Dal punto di vista tecnico, poi, gli attacchi dei detrattori di questa nuova impresa jacksoniana sono a nostro avviso ancor più discutibili. Si è parlato di effetto National Geographic HD, di look da telenovela, di attacchi di nausea e capogiri di fronte al nuovo super frame rate accompagnato dalla stereoscopia, ed è anche comprensibile che sia necessario fare l'abitudine a qualcosa che innova tanto profondamente l'esperienza filmica. Il realismo garantito dai 48fps è l'elemento che rende ancora più gloriosa questa nuova sortita in Terra di Mezzo e i suoi spettacolari scenari, ognuno dei quali toglie letteralmente il fiato.

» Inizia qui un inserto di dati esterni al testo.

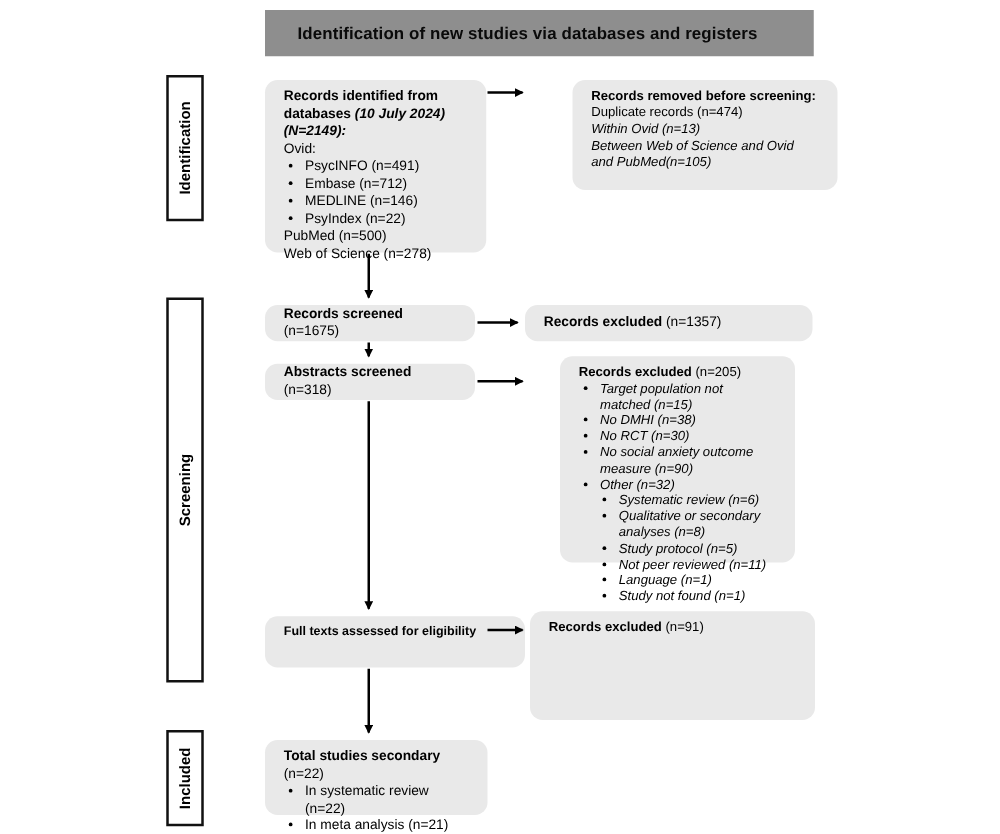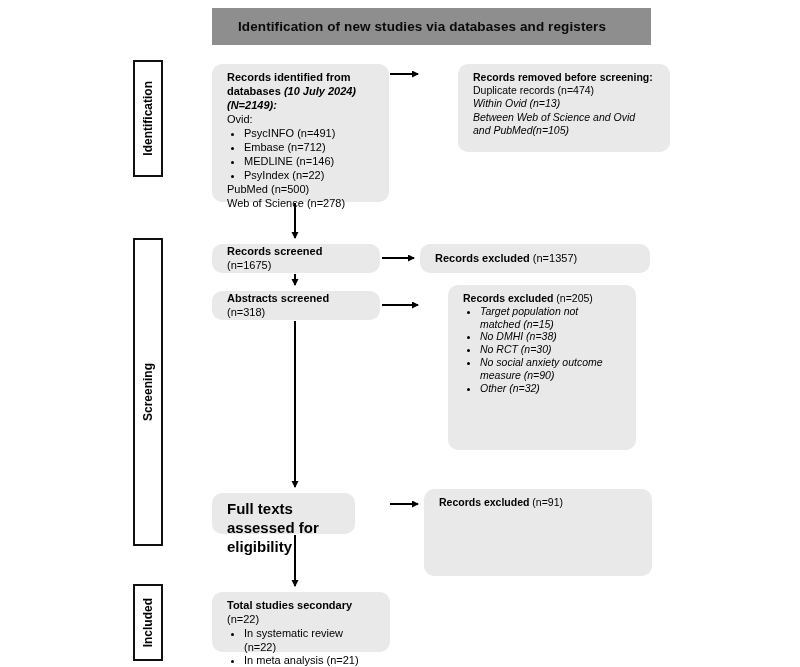--- a/index.html
+++ b/index.html
@@ -104,6 +104,14 @@
       <li>No RCT (n=30)</li>
       <li>No social anxiety outcome measure (n=90)</li>
       <li>Other (n=32)</li>
+      <ul class="sub">
+        <li>Systematic review (n=6)</li>
+        <li>Qualitative or secondary analyses (n=8)</li>
+        <li>Study protocol (n=5)</li>
+        <li>Not peer reviewed (n=11)</li>
+        <li>Language (n=1)</li>
+        <li>Study not found (n=1)</li>
+      </ul>
     </ul>
   </div>
 

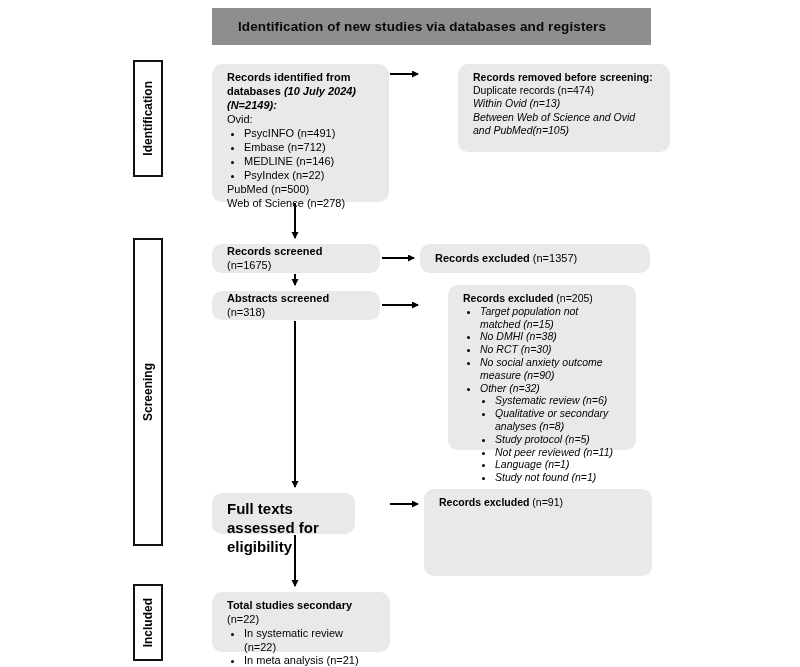--- a/index.html
+++ b/index.html
@@ -34,7 +34,7 @@
   .b-excluded1357{left:420px;top:244px;width:230px;height:29px;display:flex;align-items:center;font-size:11px;}
   .b-abstracts{left:212px;top:291px;width:168px;height:29px;display:flex;align-items:center;font-size:11px;}
   .b-excluded205{left:424px;top:285px;width:188px;height:165px;line-height:1.22;margin-left:24px;}
-  .b-fulltexts{left:212px;top:493px;width:143px;height:41px;font-size:15px;}
+  .b-fulltexts{left:212px;top:493px;width:208px;height:41px;font-size:10px;}
   .b-excluded91{left:424px;top:489px;width:228px;height:87px;line-height:1.24;}
   .b-included{left:212px;top:592px;width:178px;height:60px;font-size:11px;}
   .bold{font-weight:bold;}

Se poi c'è chi si lascia distrarre dalla quantità di informazioni, dalla bellezza di un'alba in alta definizione, dal realismo di un corso d'acqua cristallino e dalla maestà di una corona di monti, e perde il filo del racconto, questo non è certo imputabile a Jackson.
Altro capolavoro tecnologico è quell'infido, psicotico e tragico Gollum che, in misura anche maggiore rispetto alla Trilogia degli Anelli, ruba la scena a tutte le brillanti co-star: non la finiremo probabilmente mai di elogiare il contributo artistico di Andy Serkis, che ne ha fatta una creatura tanto umanamente toccante e credibile anche al di là dell'idea tolkieniana, né i maghi della Weta Digital che hanno reso possibile la sua indimenticabile presenza sullo schermo.

In conclusione, nel bilancio de Un viaggio inaspettato le voci positive sormontano di gran lunga quelle negative. Non è coinvolgente ed emozionante quanto Il signore degli anelli, ma stiamo parlando di qualcosa di praticamente impossibile da eguagliare; considerando la natura del progetto e le sue sfide, il risultato non è soddisfacente: è straordinario. Bentornati in Terra di Mezzo, e ancora una volta buon viaggio.